News

25/05/2023

Focusing on marginal gains

Embracing reality

Author: Mike Edwards, Chief Sales and Marketing Officer


Credit to Ron Brooks’ group manager of strategy and innovation, Tom Slack, for his candid assessment of the challenges facing motor retailing.

Now is the time for retailers to demonstrate their classic agility, seeking marginal gains from new and established products and processes.

While the current challenges are not unique to the motor trade, I struggle to think of another industry that relies so heavily on a high value, (normally) depreciating asset that is hard to source and requires time/money to prepare for the market. Used cars have been the industry’s strength and driver of encouraging profit levels over recent years. However, as Tom observes, used car margins have been declining and the loss of around 2.1 million new vehicles between 2020 and 2022 points to a shift to older used stock.

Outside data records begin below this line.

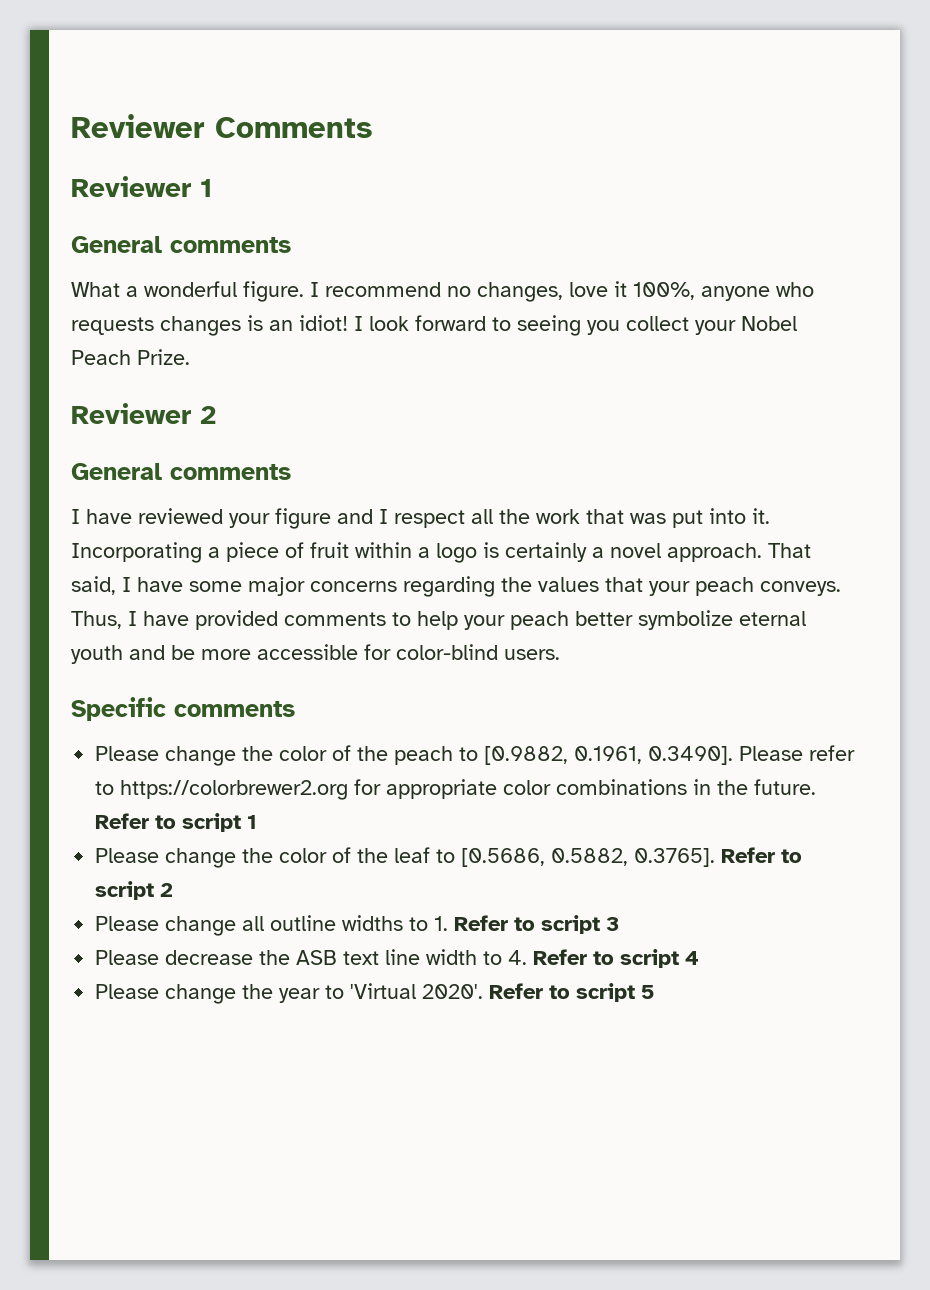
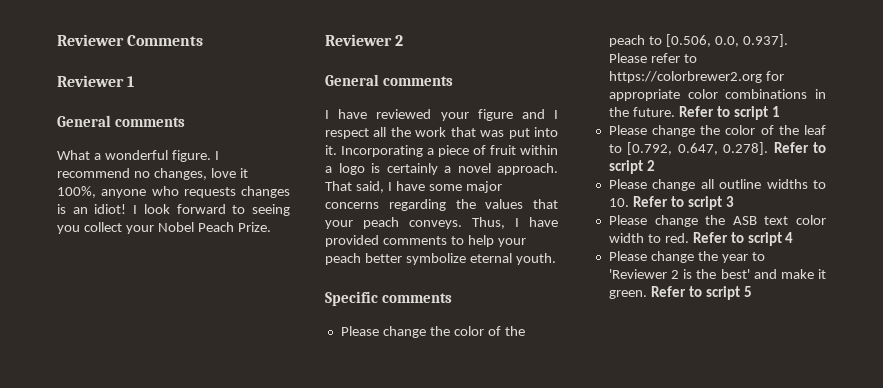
[71,644,560,664] youth and be more accessible for color-blind users. -> [515,253,556,265] youth.
[484,746,734,765] [0.9882, 0.1961, 0.3490]. -> [665,34,788,47] [0.506, 0.0, 0.937].
[461,848,716,867] [0.5686, 0.5882, 0.3765]. -> [627,142,769,155] [0.792, 0.647, 0.278].
[434,916,449,931] 1. -> [608,198,629,207] 10.
[165,950,254,965] decrease -> [654,215,698,227] change
[385,949,421,965] line -> [796,215,826,225] color
[508,950,528,965] 4. -> [664,233,689,243] red.
[350,983,484,999] 'Virtual 2020'. -> [608,269,826,279] [608,290,647,299] 'Reviewer 2 is the best' and make it green.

Inevitably retailing older cars can mean higher preparation costs and a greater risk of post-sale problems. Such issues can then lead to Consumer Rights Act/Consumer Credit-related claims with the costs and reputational risk this can present.

Longer, high-quality warranties can be crucial in providing buyer reassurance, helping to mitigate post-purchase issues for the customer, protecting the dealer’s reputation, as well as profitability. There is also the opportunity for a more proactive approach to promoting extended warranties to enhance customer reassurance.

All warranties are not the same, and as required by the Consumer Duty, warranties must be clearly explained to the customer to ensure they understand its scope, as well as their responsibilities regarding a correct maintenance regime. This transparency is not the problem; it is the opportunity.

With a focus on marginal gains, promoted positively and explained in detail, warranties can play a more significant role in almost all retailers.